Dexia SA (DEXB), based in Brussels and Paris, borrowed as much as $33.5 billion through its New York branch from the Fed’s “discount window” lending program, according to Fed documents released yesterday in response to a Freedom of Information Act request. Dublin-based Depfa Bank Plc, taken over in 2007 by a German real-estate lender later seized by the German government, drew $24.5 billion.
The biggest borrowers from the 97-year-old discount window as the program reached its crisis-era peak were foreign banks, accounting for at least 70 percent of the $110.7 billion borrowed during the week in October 2008 when use of the program surged to a record. The disclosures may stoke a reexamination of the risks posed to U.S. taxpayers by the central bank’s role in global financial markets.
“The caricature of the Fed is that it was shoveling money to big New York banks and a bunch of foreigners, and that is not conducive to its long-run reputation,” said Vincent Reinhart, the Fed’s director of monetary affairs from 2001 to 2007.

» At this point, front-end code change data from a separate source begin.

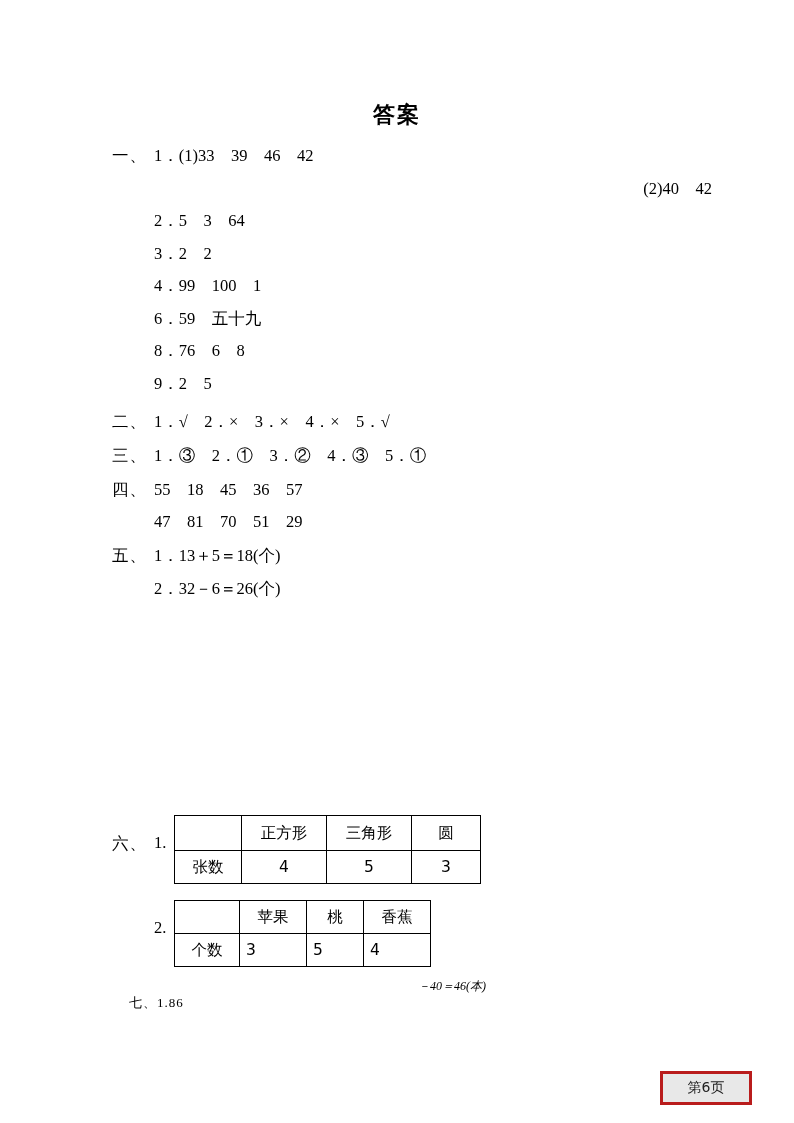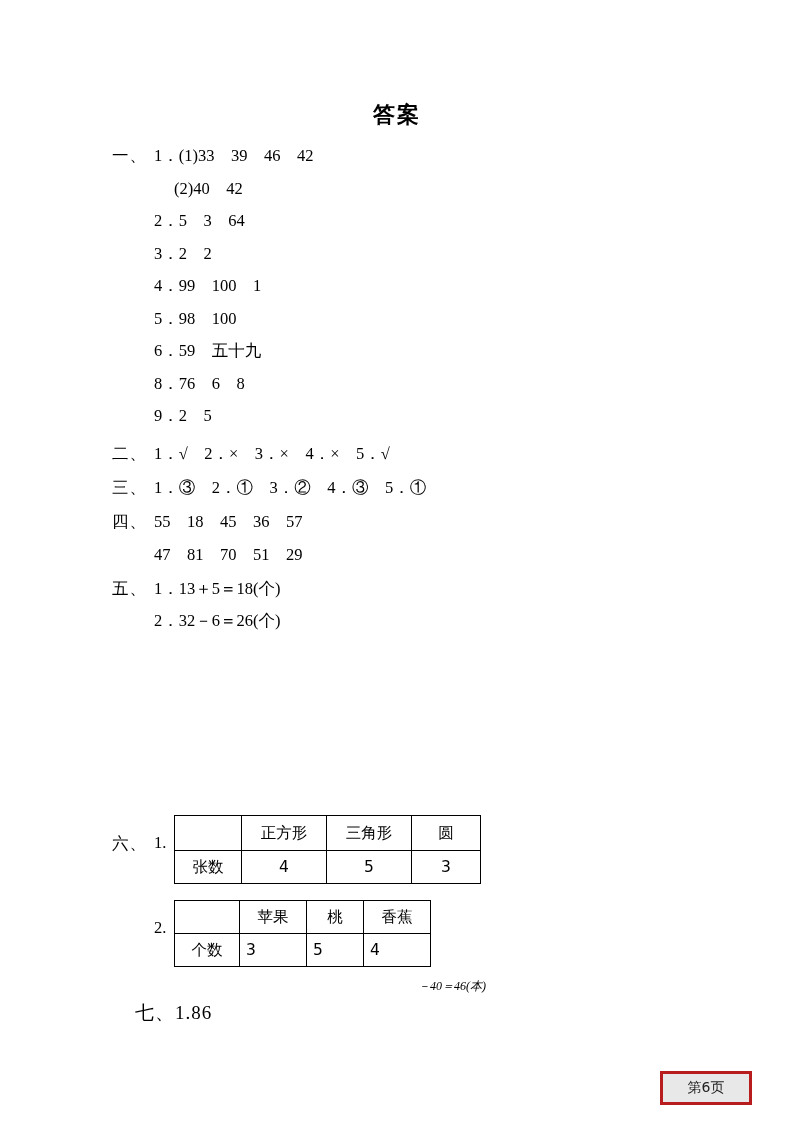--- a/index.html
+++ b/index.html
@@ -53,7 +53,7 @@
     letter-spacing: 1px;
   }
   .indent-1 { padding-left: 42px; }
-  .indent-2 { padding-left: 62px; }
+  .indent-2 { padding-left: 62px; justify-content: flex-end; }
   table.ans-table {
     border-collapse: collapse;
     font-size: 15.5px;

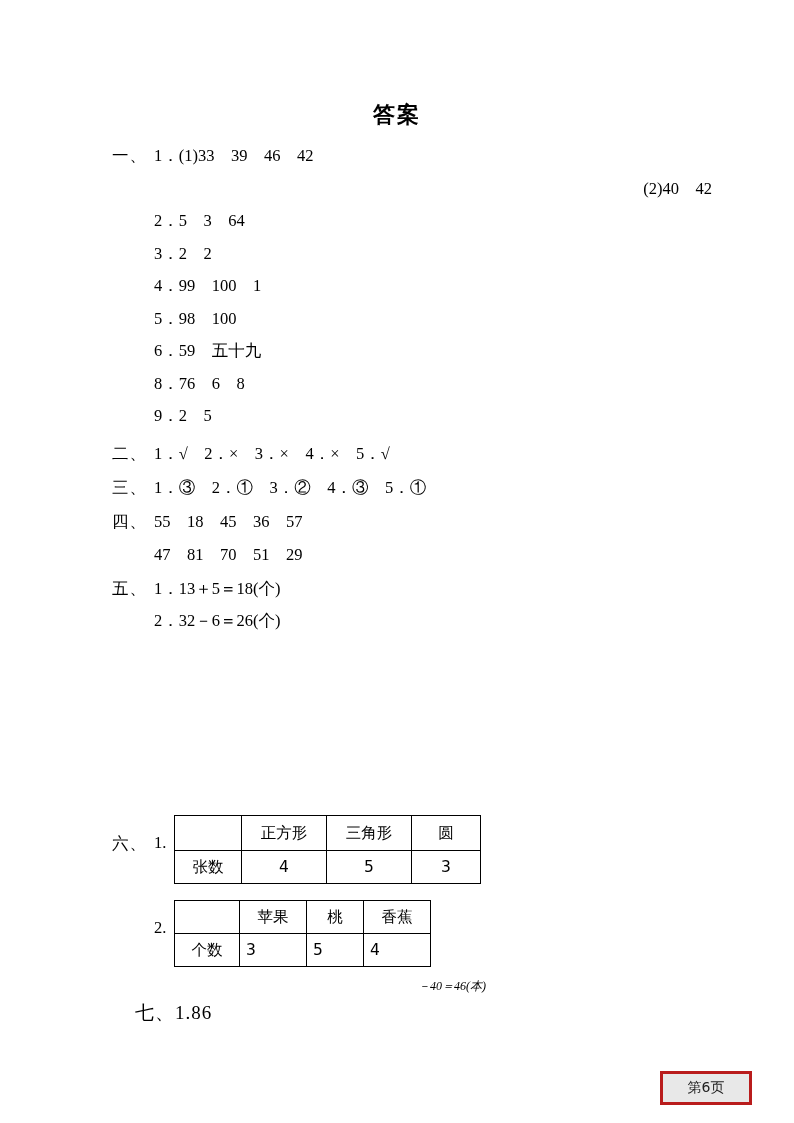--- a/index.html
+++ b/index.html
@@ -158,9 +158,6 @@
       <span>4．99　100　1</span>
     </div>
     <div class="line indent-1">
-      <span>5．98　100</span>
-    </div>
-    <div class="line indent-1">
       <span>6．59　五十九</span>
     </div>
     <div class="line indent-1">

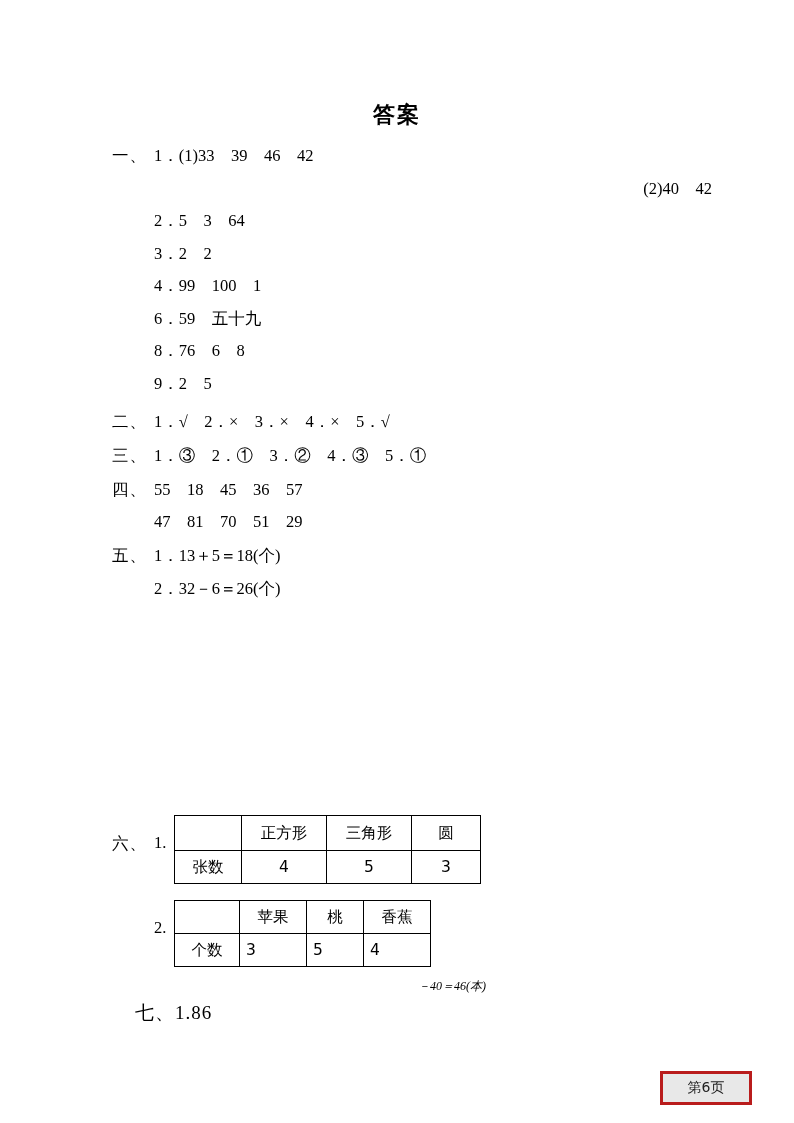--- a/index.html
+++ b/index.html
@@ -104,7 +104,7 @@
     position: absolute;
     left: 112px;
     top: 978px;
-    font-size: 19px;
+    font-size: 13px;
     letter-spacing: 1px;
     white-space: pre;
   }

Separate data disclosed in December on temporary emergency- lending programs set up by the Fed also showed big foreign banks as borrowers. Six European banks were among the top 11 companies that sold the most debt overall — a combined $274.1 billion — to the Commercial Paper Funding Facility.

Those programs also loaned hundreds of billions of dollars to the biggest U.S. banks, includingJPMorgan Chase & Co. (JPM), Bank of America Corp. (BAC), Citigroup Inc. and Morgan Stanley. (MS)
The discount window, which began lending in 1914, is the Fed’s primary program for providing cash to banks to help them avert a liquidity squeeze. In an April 2009 speech, Bernanke said that revealing the names of discount-window borrowers “might lead market participants to infer weakness.”

The Fed released the documents after court orders upheld FOIA requests filed by Bloomberg LP, the parent company of Bloomberg News, and News Corp.’s Fox News Network LLC. In all, the Fed released more than 29,000 pages of documents, covering the discount window and several Fed emergency-lending programs established during the crisis from August 2007 to March 2010.

Public Outrage

“The American people are going to be outraged when they understand what has been going on,” U.S. Representative Ron Paul, a Texas Republican who is chairman of the House subcommittee that oversees the Fed, said in a Bloomberg Television interview.
“What in the world are we doing thinking we can pass out tens of billions of dollars to banks that are overseas?” said Paul, who has advocated abolishing the Fed. “We have problems here at home with people not being able to pay their mortgages, and they’re losing their homes.”

David Skidmore, a Fed spokesman, declined to comment. Fed officials have said all the discount window loans made during the worst financial crisis since the 1930s have been repaid with interest.
The Monetary Control Act of 1980 says that a U.S. branch or agency of a foreign bank that maintains reserves at a Fed bank may receive discount-window credit…

I think that about does it for today.  I hope you will all have a great weekend.
I will try and answer all of your questions and thoughts this afternoon.